The main takeaway from router is that you had exactly 1 email message in the queue, no matter how many recipients were on that message. Contrast that to how Sendmail handled messages, it amplified the number of messages based on how many recipients there were.

The last task that router performed was to create delivery batches. We originally envisioned using WSMTP to queue messages by MX record — consider how many domains Gmail handles and just the handful of MX servers they have. We planned to create 1 delivery batch per MX record, so all of the AOL users would get their email with just 1 connection and 1 message delivered to AOL.

How do you eat an Elephant? One bite at a time. How do you build a mail server with 1 fulltime engineer, 1 part-time DBA, and 1 part-time engineer? You do it in pieces. The MX batching was put aside to get a working system in place, so we simply decided to create batches of 20 addresses per message, sorted by domain.


The next tier in WSMTP was the delivery agent, or wdeliver as it was called. This daemon would look for messages that were marked as deliverable and it would do one or more of the following:

  • Send the message batch(es) to the Sendmail relay tier
  • Send a message batch to the QPOP tier
  • Deliver the message to an mbox
  • Handle any MAILER-DAEMON messages that were generated during processing

The delivery agent was pretty straightforward, it simply had to talk SMTP to either the Sendmail relay tier, the QPOP tier, or invoke procmail to deliver email to one of our mbox destinations. This tier also ran 20 processes per server on 2 servers, it could handle all the traffic we had with just 40 processes.

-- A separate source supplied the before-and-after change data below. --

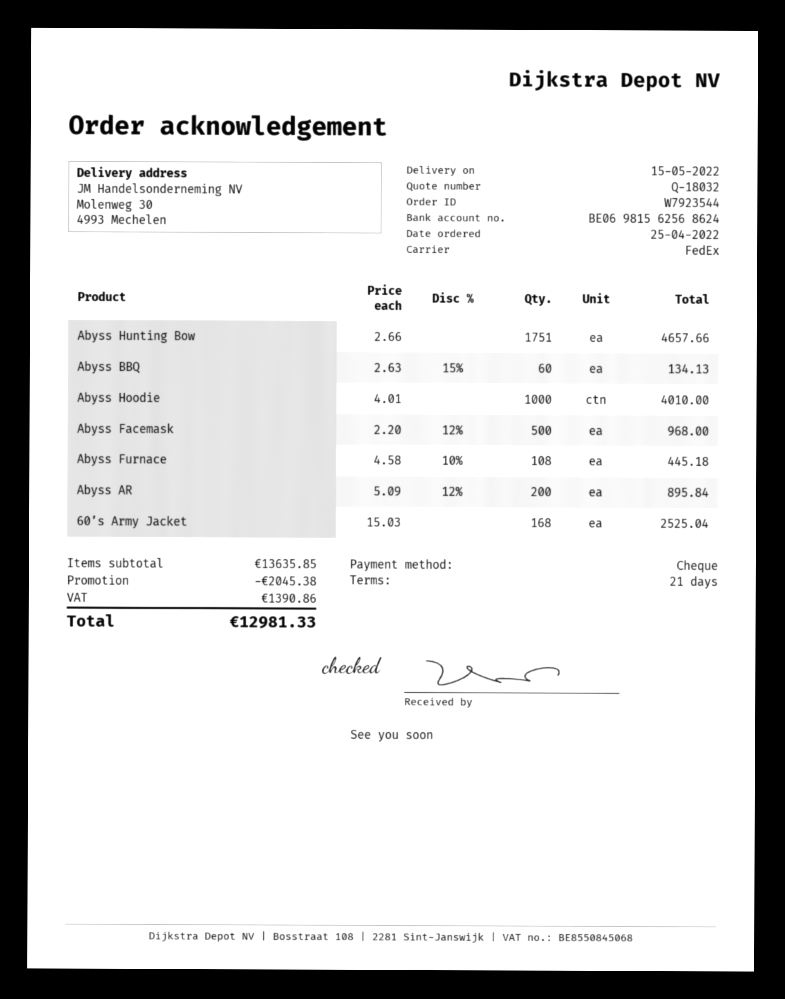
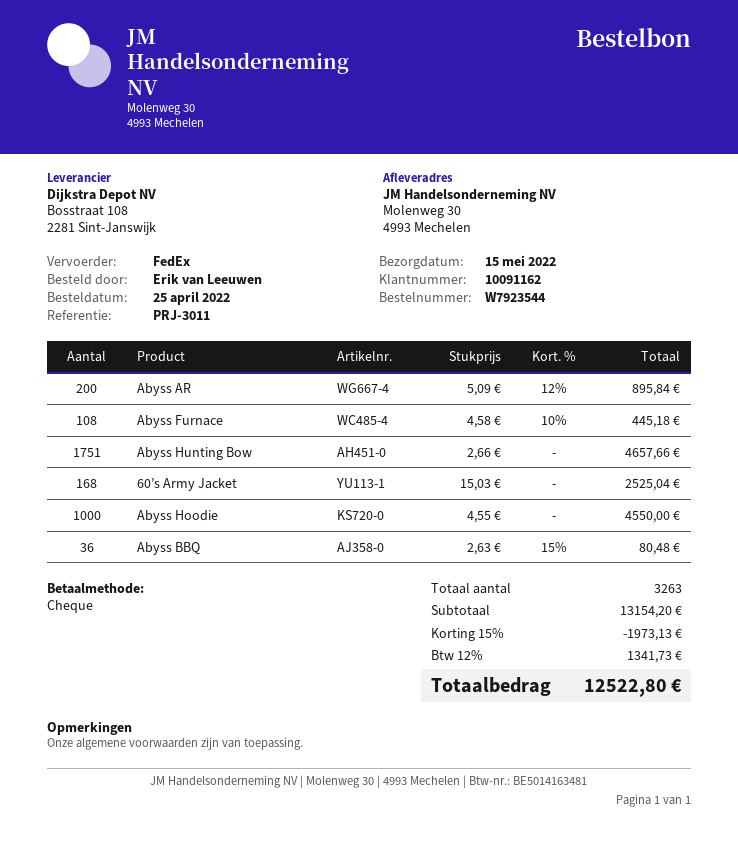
Abyss BBQ: 60 x 2.63 - 15% = 134.13 -> 36 x 2.63 - 15% = 80.48
Abyss Hoodie: 1000 x 4.01 = 4010.00 -> 1000 x 4.55 = 4550.00
Abyss Facemask: 500 x 2.20 - 12% = 968.00 -> none
subtotal: 13635.85 -> 13154.20
discount: 2045.38 -> 1973.13
tax: 1390.86 -> 1341.73
total: 12981.33 -> 12522.80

We used Sybase ASE as our transient mail storage layer. This tier was typically composed of 4 Linux boxes that ran ASE. We started out using ASE on Windows NT, but then I attended the Linuxworld Expo in 1999 and Sybase was handing out Sybase ASE 11.9.2 CDs for Linux. I’m sure they intended for these to be demo discs, given the 1024 file descriptor limit, but there was no license or prohibition on the use of the software! I March of the following year I requisitioned some hardware from the vendor next door and I built Redeemer, not because it was our first Linux ASE server, but because I was really into Unreal Tournament at the time!

The version of Sybase ASE I got from Linuxworld Expo could handle up to 412 simultaneous connections, so that is the number we used. Our design used many long lived connections instead of the more common approach today where you open a connection, do something, then close the connection. We never had any trouble with long lived connections, in fact Sybase worked better that way.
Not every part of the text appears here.